Proverbios 3:24: “Cuando te acuestes, no tendrás temor, sino que te acostarás, y tu sueño será grato.”
Amado Dios, al cerrar este bendecido domingo 3 de mayo de 2026, mi corazón se eleva hacia Ti con una profunda gratitud por la vida y por cada victoria alcanzada durante esta semana que concluye. Me presento ante Tu trono de gracia no con cansancio, sino con la certeza absoluta de que Tu presencia renueva mis fuerzas y purifica mi espíritu. Gracias, Padre Celestial, por las bendiciones recibidas, por los retos superados y por la paz que sobrepasa todo entendimiento que ahora inunda cada rincón de mi hogar.
En esta noche sagrada, deposito en Tus manos soberanas cada anhelo, cada proyecto y cualquier preocupación, sabiendo que Tú cuidas de mí con un amor infinito y perfecto. Declaro con fe que mi descanso será profundo y restaurador, pues mi confianza no está puesta en mis propias capacidades, sino en Tu fidelidad inquebrantable que nunca falla. Mientras el mundo calla, Tu voz de amor susurra promesas de bienestar y prosperidad para el nuevo ciclo que está por comenzar.
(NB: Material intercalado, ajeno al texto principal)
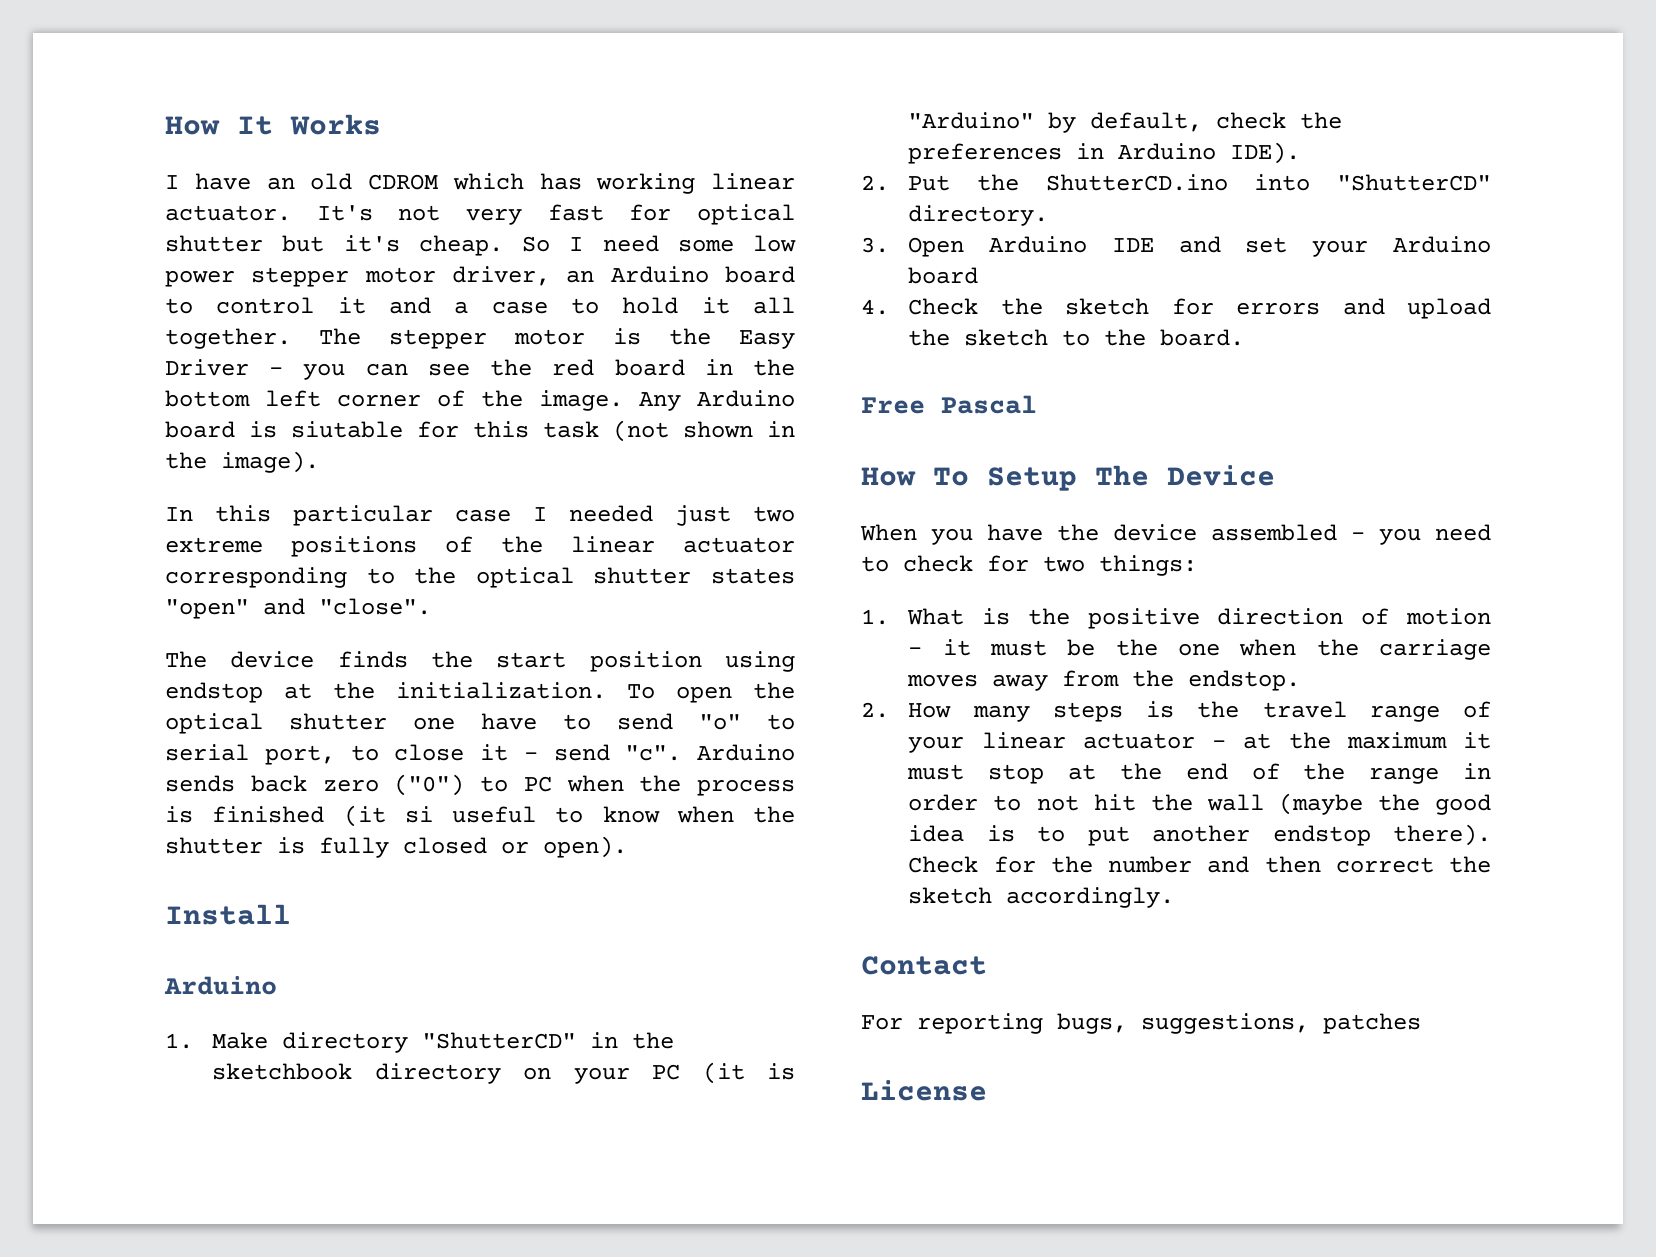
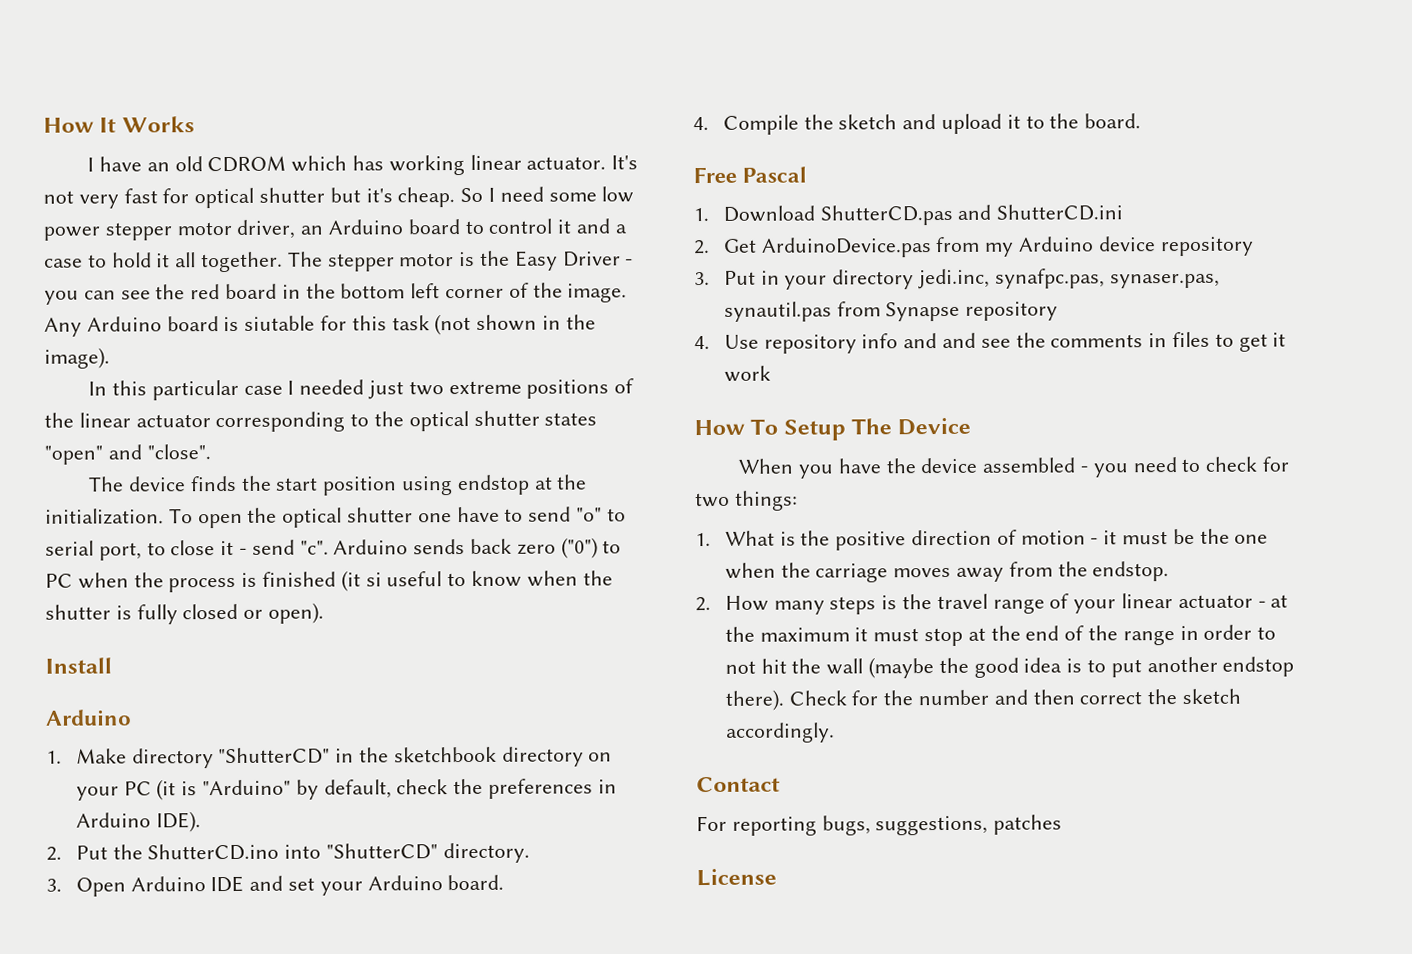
[908,267,979,284] [861,298,1491,319] [908,329,1049,346] board // 4. Check the sketch for errors and upload the sketch -> [447,874,505,891] [693,113,1021,135] board. // 4. Compile the sketch and upload it
(1037, 404) none -> [693,204,1124,226] [694,236,1254,258] [694,268,1220,290] [723,301,1059,322] [694,331,1287,354] [723,365,771,382] // 1. Download ShutterCD.pas and ShutterCD.ini // 2. Get ArduinoDevice.pas from my Arduino device repository // 3. Put in your directory jedi.inc, synafpc.pas, synaser.pas, synautil.pas from Synapse repository // 4. Use repository info and and see the comments in files to get it work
Bendice a mi familia, protege nuestros sueños y permite que el Espíritu Santo ministre nuestras mentes mientras dormimos. Que mañana despertemos con un espíritu vibrante y un corazón lleno de gozo, listos para manifestar Tu gloria en cada paso que demos. Me entrego al sueño con la alegría de saberme Tu hijo amado, envuelto en el manto de Tu protección divina. Amén.